From Zero to Dino-Roar: Teaching a T-Rex to Walk with MuJoCo and Reinforcement Learning

A deep technical walkthrough of building a biomechanically faithful T-Rex in MuJoCo and training it to balance, walk, and hunt through three-stage curriculum learning with PPO — achieving a 96.7% bite success rate on commodity GPU hardware. Covers MJCF model design, Gymnasium environment architecture, reward engineering with mathematical formulations, and real training results from the Mesozoic Labs open-source project.

Michael Kudlaty

Finding Theta

Introduction: Where Paleontology Meets Reinforcement Learning

What if you could bring a Tyrannosaurus Rex back to life — digitally — and teach it to walk, run, and hunt? That is exactly the premise behind Mesozoic Labs, an open-source research project that uses MuJoCo physics simulation and reinforcement learning to develop realistic locomotion controllers for robotic dinosaurs.
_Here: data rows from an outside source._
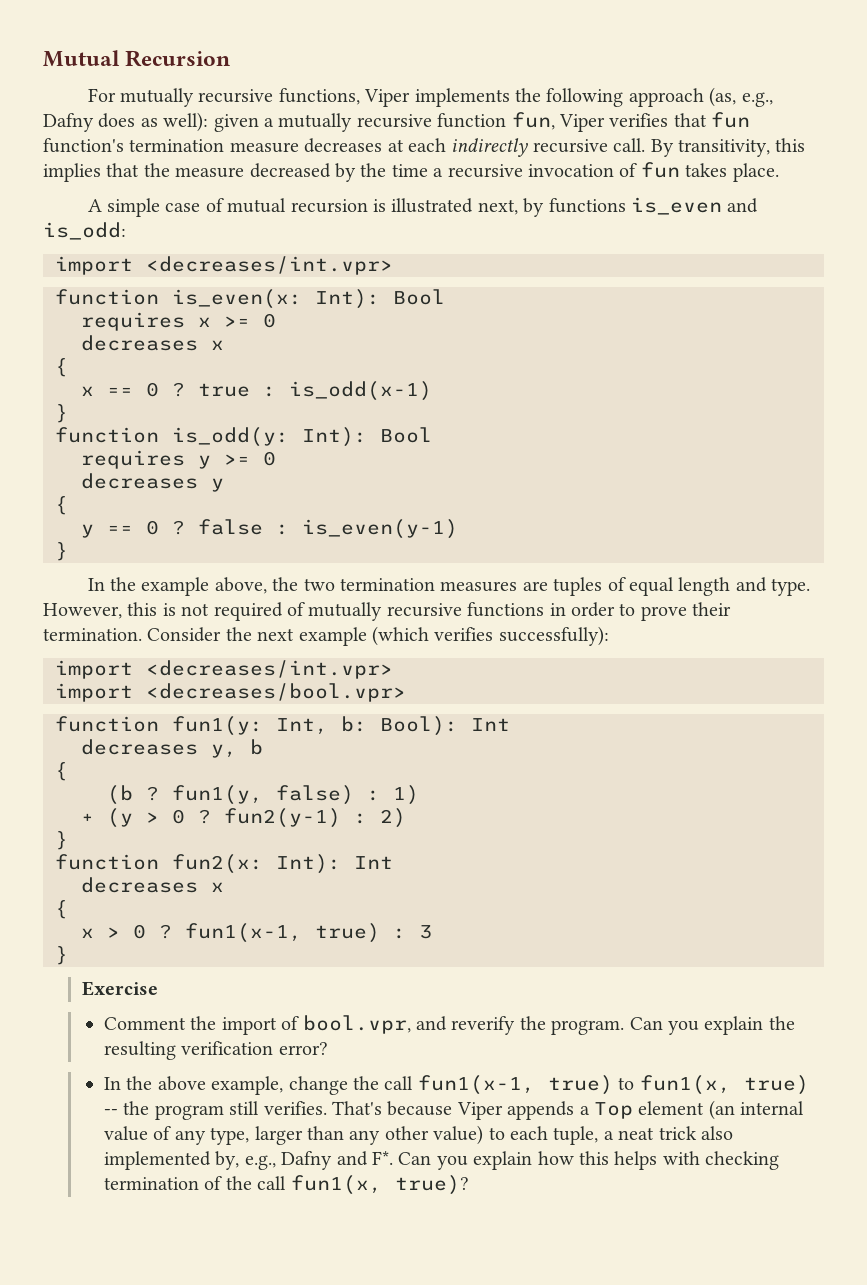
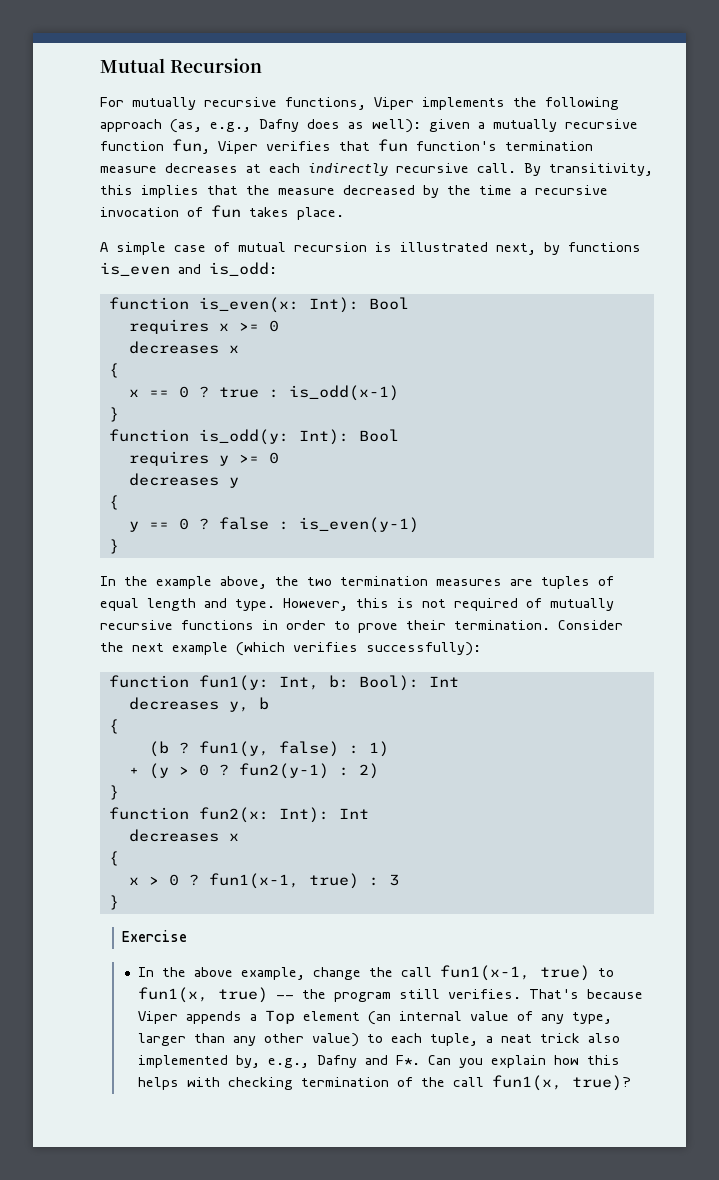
  A simple case of mutual recursion is illustrated next, by functions is_even and is_odd:
- import <decreases/int.vpr>
  Consider the next example (which verifies successfully):
- import <decreases/int.vpr>
- import <decreases/bool.vpr>
- Comment the import of bool.vpr, and reverify the program. Can you explain the resulting verification error?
This post is a deep technical walkthrough of how we built a biomechanically faithful T-Rex model, wrapped it in a Gymnasium environment, and trained it through a three-stage curriculum — from standing still, to walking, to sprinting at prey and delivering a bite. Along the way, we will unpack the mathematics of reward shaping, the architecture of our policy networks, and the real training results achieved on commodity GPU hardware.
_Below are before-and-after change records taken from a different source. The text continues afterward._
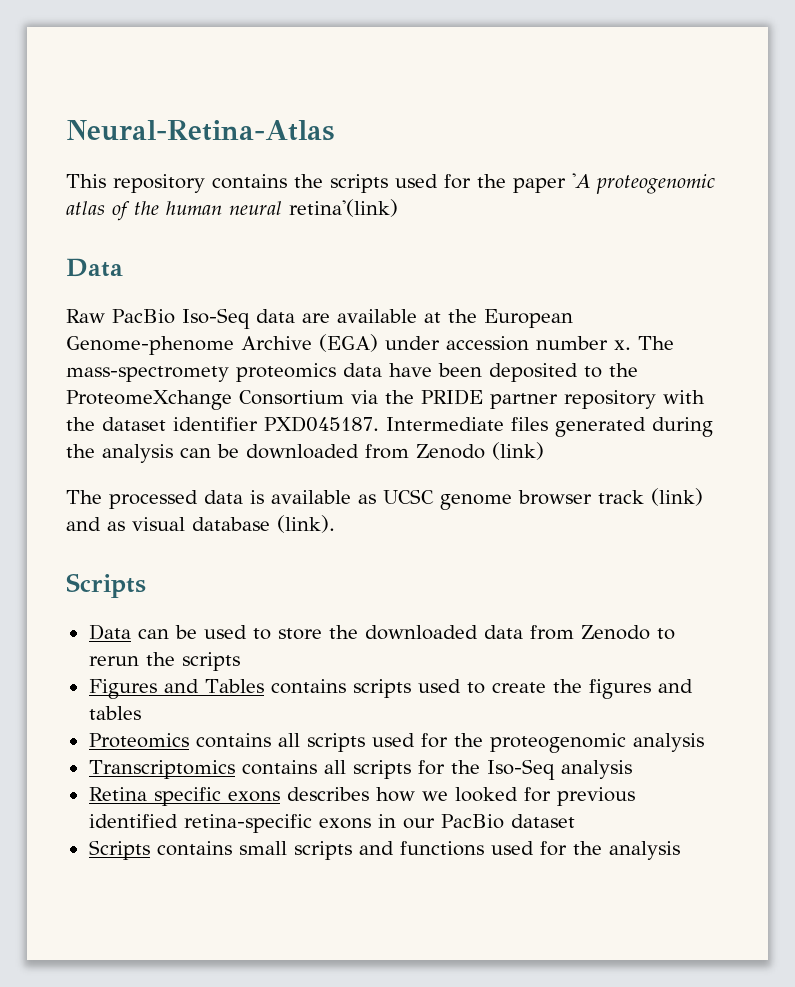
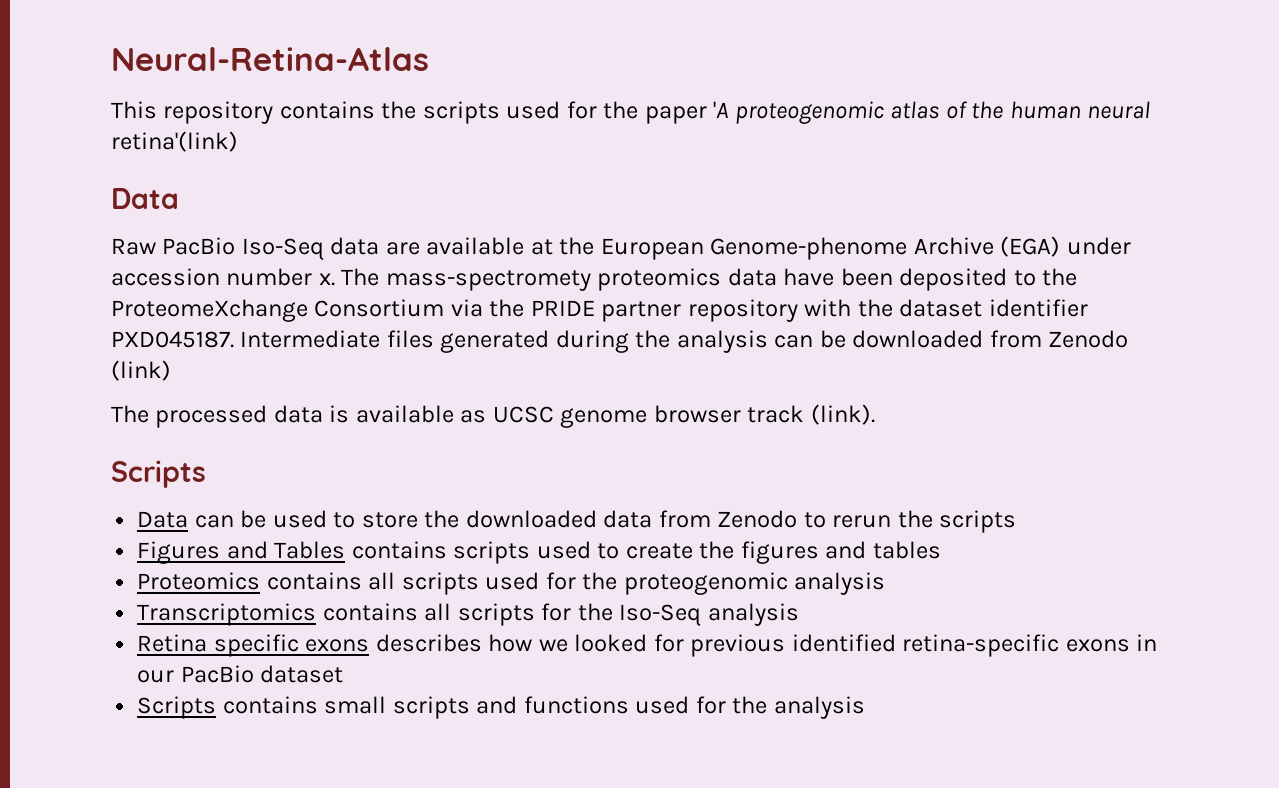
- The processed data is available as UCSC genome browser track (link) and as visual database (link).
+ The processed data is available as UCSC genome browser track (link).

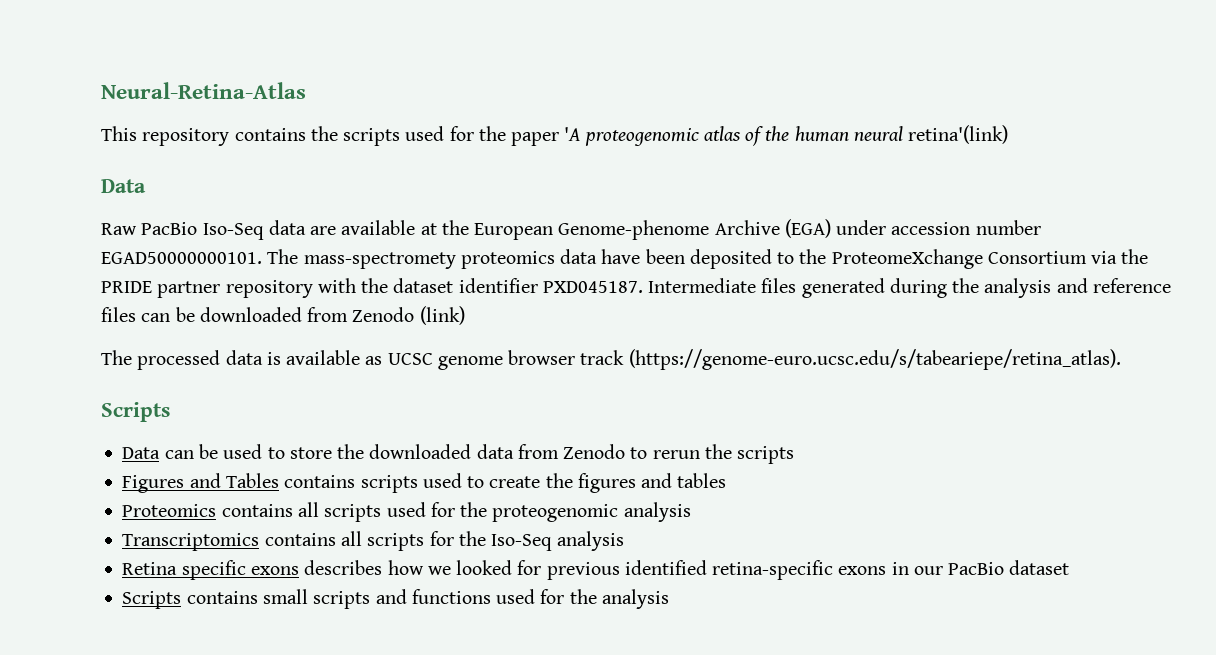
- Raw PacBio Iso-Seq data are available at the European Genome-phenome Archive (EGA) under accession number x.
+ Raw PacBio Iso-Seq data are available at the European Genome-phenome Archive (EGA) under accession number EGAD50000000101.
- Intermediate files generated during the analysis can be downloaded from Zenodo (link)
+ Intermediate files generated during the analysis and reference files can be downloaded from Zenodo (link)
- The processed data is available as UCSC genome browser track (link).
+ The processed data is available as UCSC genome browser track (https://genome-euro.ucsc.edu/s/tabeariepe/retina_atlas).

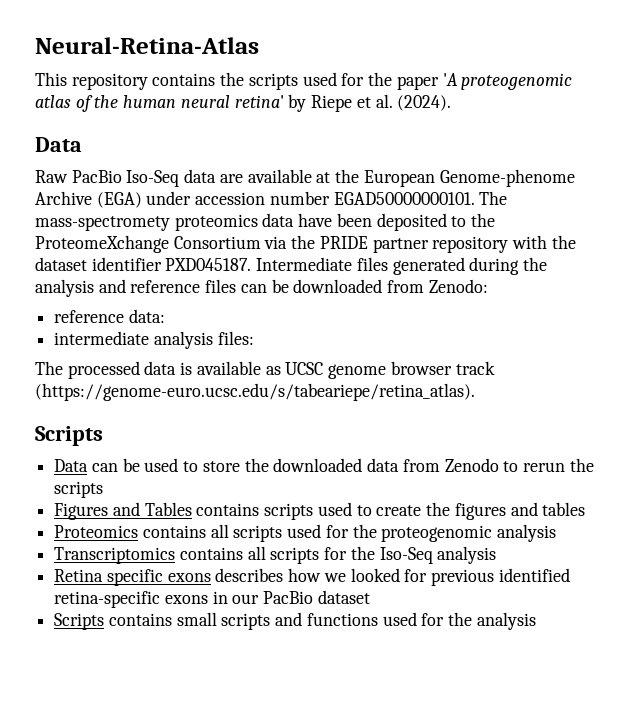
- This repository contains the scripts used for the paper 'A proteogenomic atlas of the human neural retina'(link)
+ This repository contains the scripts used for the paper 'A proteogenomic atlas of the human neural retina' by Riepe et al. (2024).
- Intermediate files generated during the analysis and reference files can be downloaded from Zenodo (link)
+ Intermediate files generated during the analysis and reference files can be downloaded from Zenodo:
+ reference data:
+ intermediate analysis files:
Part 1: Building the Digital Predator — The MuJoCo MJCF Model

MuJoCo (Multi-Joint dynamics with Contact) is a research-grade physics engine built for robotics and biomechanics. Models are defined in an XML dialect called MJCF, where you specify rigid bodies, joints, actuators, and contact geometry in a hierarchical tree.

Anatomical Structure

Our T-Rex model is organized as a kinematic tree rooted at the pelvis, the heaviest body in the model and the center of mass. From there, the skeleton branches into:

Torso chain — pelvis → torso → ribcage → belly, forming the trunk and providing mass distribution for balance.
Head and neck — Two neck segments with pitch and yaw control, plus a massive skull (sized to represent roughly 60% of the forward force). Three actuators control neck pitch, neck yaw, and head pitch — critical for the bite-attack stage.
Hind legs (×2) — Digitigrade limbs with hip (ball joint), knee (hinge), ankle (hinge), and three forward-facing toes. Each leg contributes 7 actuated degrees of freedom.
Tail — Five articulated segments providing a dynamic counterbalance to the skull. Four actuators control the tail, which is essential for maintaining postural stability during locomotion.
Vestigial forelimbs — Present in the model for visual fidelity but deliberately non-actuated, reflecting the T-Rex's evolutionary anatomy.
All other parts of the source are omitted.